(Collection entries)
....

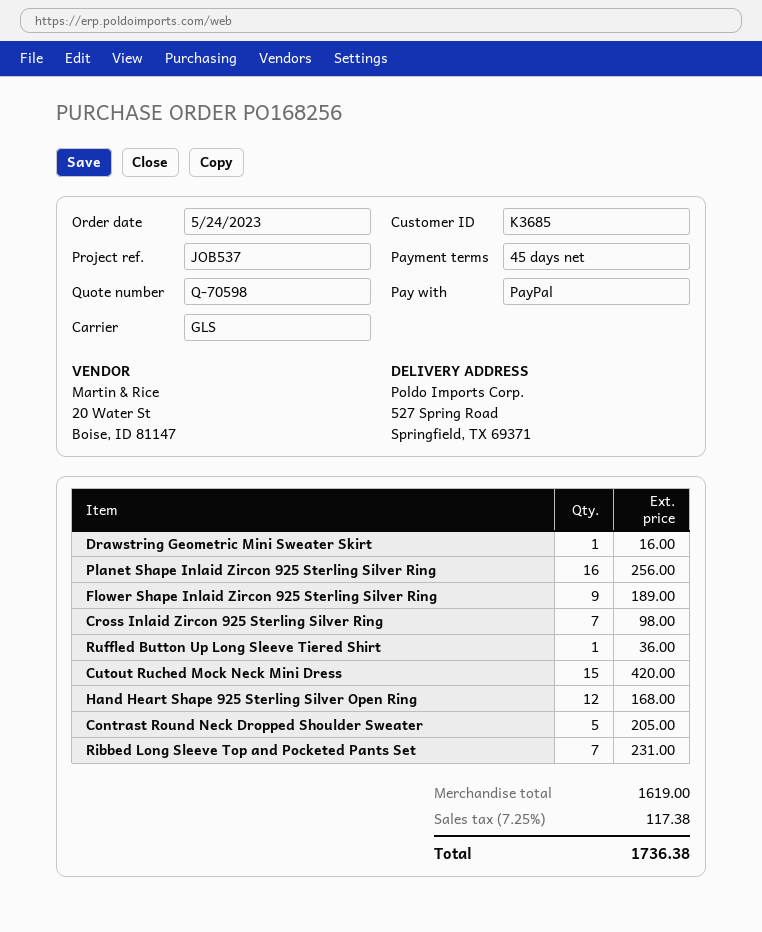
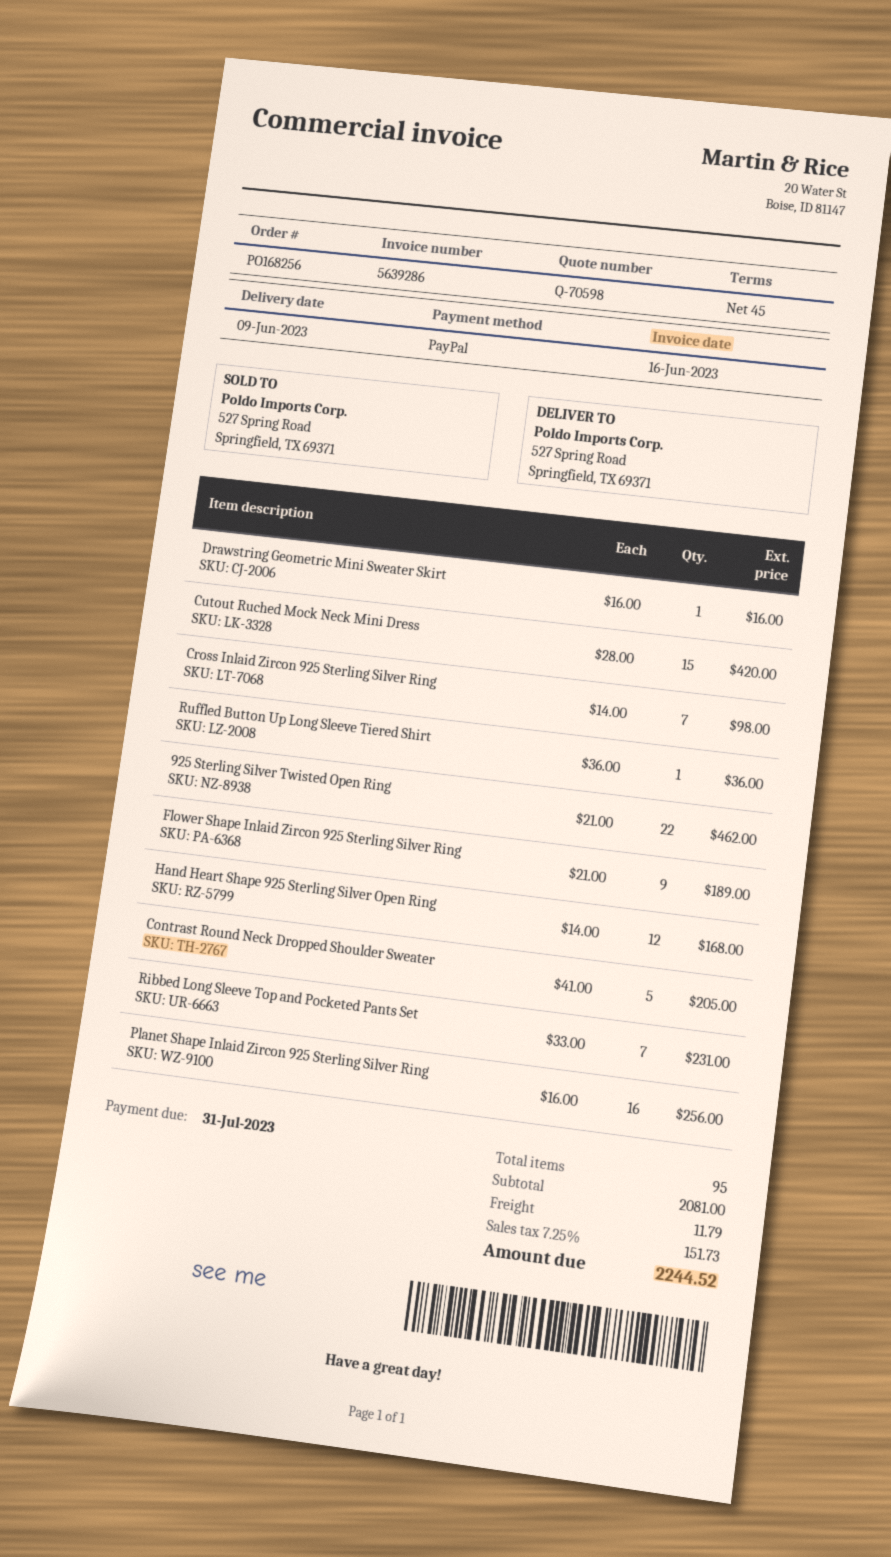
925 Sterling Silver Twisted Open Ring: none -> 22 for 462.00
subtotal: 1619.00 -> 2081.00
shipping: none -> 11.79
tax: 7.25% = 117.38 -> 7.25% = 151.73
total: 1736.38 -> 2244.52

....

▶ _What you are asked to do_
Word for word, copy out each record; do not include pictures.

▶ _Solution to this exercise_
925 Sterling Silver Twisted Open Ring: none -> 22 for 462.00
subtotal: 1619.00 -> 2081.00
shipping: none -> 11.79
tax: 7.25% = 117.38 -> 7.25% = 151.73
total: 1736.38 -> 2244.52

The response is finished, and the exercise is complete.